La pandémie à SARS-CoV-2 a mis en évidence que la médecine française pouvait se déchirer sur des opinions. Cette médecine d’opinion n’est pas née avec la pandémie mais les situations d’urgence dévoilent les intentions des processus cognitifs, heuristiques et de leurs bases. C’est ce que j’analyse.
Comment est née la médecine?
Le soin et l’ensemble de la pratique médicale sont issus de l’évolution des comportements innés de prévention et d’aide existants chez les mammifères. Un animal qui est gravement blessé, meurt le plus souvent. Les humains ont changé cette fatalité. Soigner une fracture en protégeant, en apportant de la nourriture et en immobilisant permet la cicatrisation d’un os aussi massif que le fémur. Cet exemple que M. Mead a cité à partir d’une découverte anthropologique permet de poser les questions essentielles (1) . Le développement évolutionniste de centres neurobiologiques des valeurs humaines explique le développement des soins et de la médecine chez homo sapiens (2). Depuis l’utilisation de plantes médicinales et les premières interventions chirurgicales salvatrices dont les plus exceptionnelles comme la trépanation, 6000 ans avant Jésus Christ (3), la médecine s’est développée par la convergence de l’empathie pour la souffrance d’autrui et par l’observation la plus rationnelle afin de trouver des traitements efficaces. C’est la médecine hippocratique qui a installé l’impératif du primum non nocere au cœur de la pratique, au plus près de la décision. Aucune empathie ne saurait justifier qu’on ajoute à la souffrance de la maladie sans apporter un avantage décisif. Ensuite cette histoire jalonnée par les saillies de l’intelligence et de l’audace va connaître un tournant au 19ème siècle. L’introduction de l’expérience comme moyen de comprendre la maladie ouvre la voie à la physiologie. Quelle a été l’évolution depuis la médecine expérimentale de Claude Bernard ? La médecine, après la découverte de l’ADN par Watson et Crick, est devenue un prolongement de la biologie moléculaire. Comprendre le mécanisme des maladies au niveau moléculaire et trouver des solutions thérapeutiques à cette échelle est l’aventure de la médecine moderne. Cette aventure s’est récemment accélérée selon la loi de Moore. Car l’Intelligence Artificielle est devenue un moteur de propulsion essentiel de l’innovation (4).

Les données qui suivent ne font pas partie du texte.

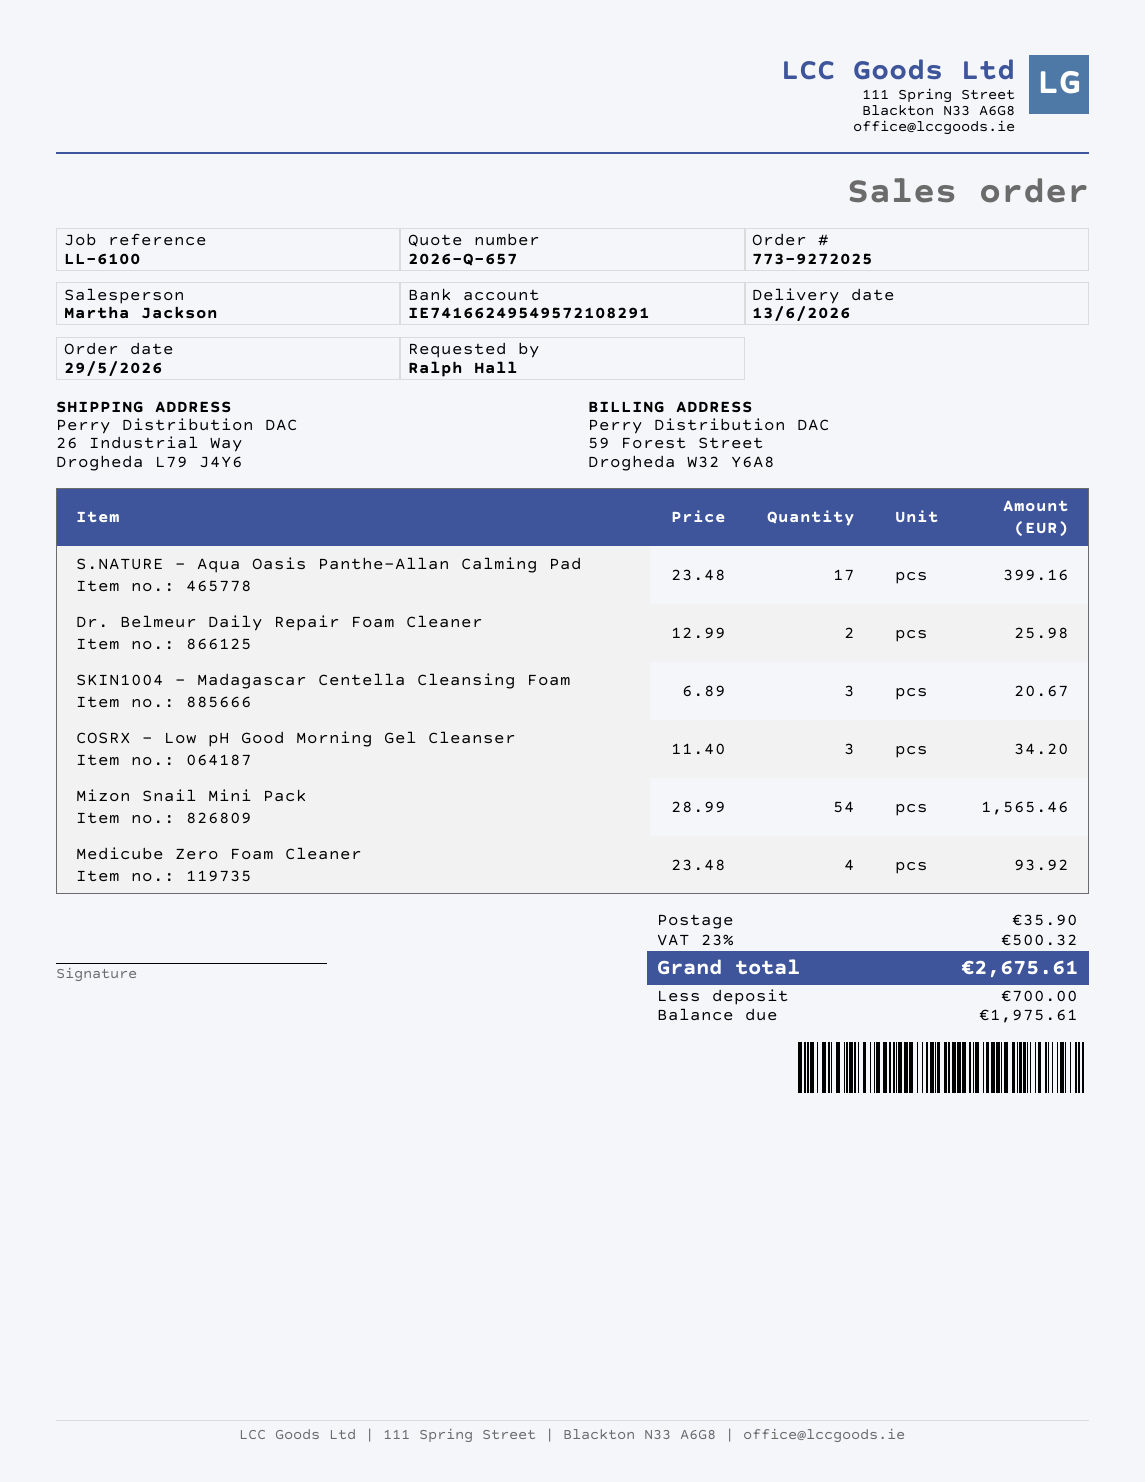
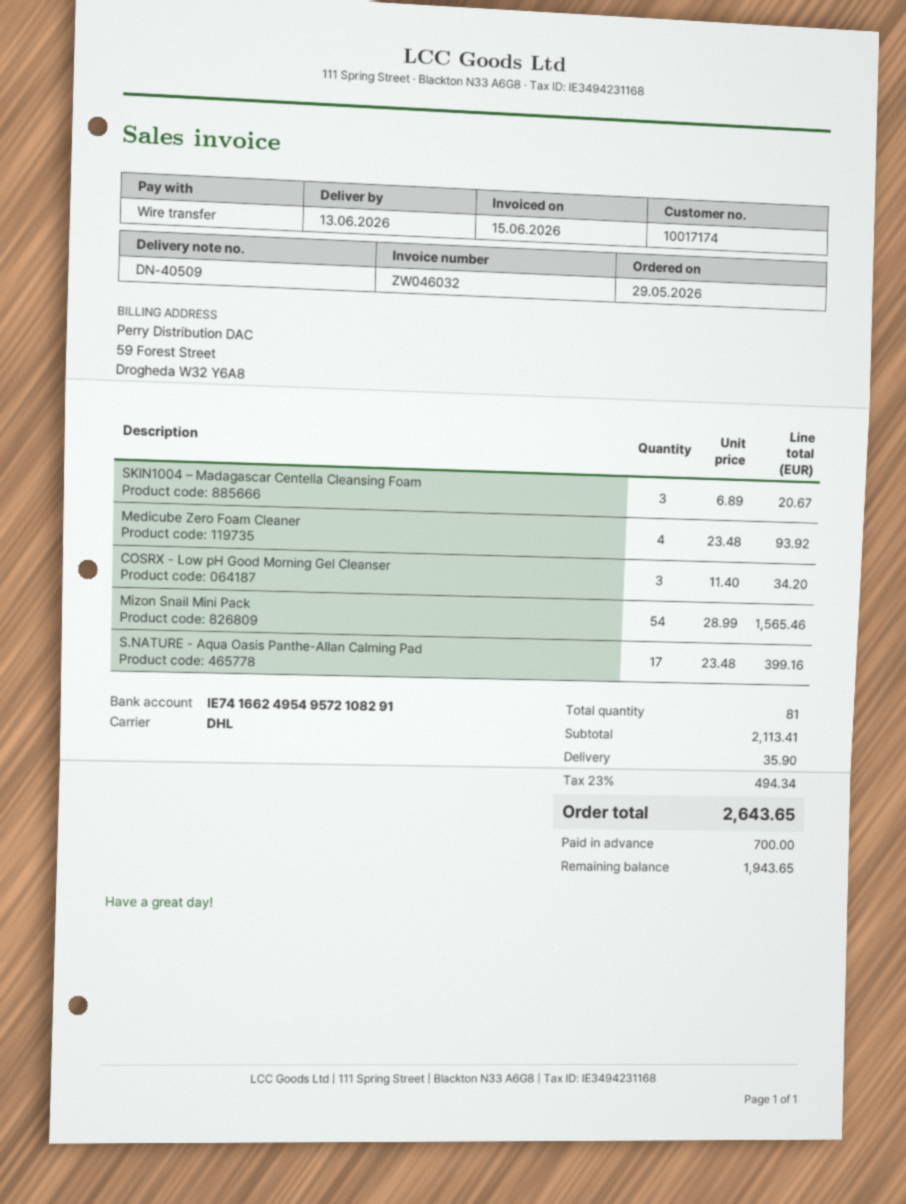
Dr. Belmeur Daily Repair Foam Cleaner: 2 x 12.99 = 25.98 -> none
tax: 23% = 500.32 -> 23% = 494.34
total: 2675.61 -> 2643.65
balance: 1975.61 -> 1943.65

Dans ce contexte, une médecine où l’opinion et les croyances sont les bases de la pratique constitue une résistance à l’avancée scientifique.
Avant l’irruption de la biologie moléculaire la médecine était essentiellement anatomique et empirique, dominée par l’ignorance des grands mécanismes physiopathologiques s’agissant des grandes pathologies. C’est pourquoi chaque médecin se basait sur son expérience et des théories variées soit anciennes et transmises soit inventées au fil de l’exercice. C’est pourquoi un corpus de “croyances” cohabite encore avec l’irruption des évidences de la médecine moderne.
Renoncer à un pouvoir basé sur des données non scientifiques plutôt qu’adopter une pratique basée sur des évidences partagées et évolutives est difficile.
Dans le débat public, l’opinion de certaines personnes, occupant souvent des postes à vie dans des positions publiques académiques ou non, prévaut trop souvent sur les publications scientifiques, les résultats expérimentaux et en particulier sur les résultats infalsifiables des essais cliniques. Ces données, autrefois difficilement accessibles et interprétables, sont aujourd’hui consultables facilement. Le niveau de qualité est très élevé notamment dans les journaux de très haut niveau. Or ces personnes restent souvent dans une conception figée de la médecine car elles mettent en avant une vision finie et définitive des sujets médicaux. Elles affirment et expliquent tout à partir de théories plutôt que de s’attacher aux faits, aux résultats et à la probabilité de falsification des hypothèses testées.
Une médecine d’opinions dans une société ou dominent les intentions (5)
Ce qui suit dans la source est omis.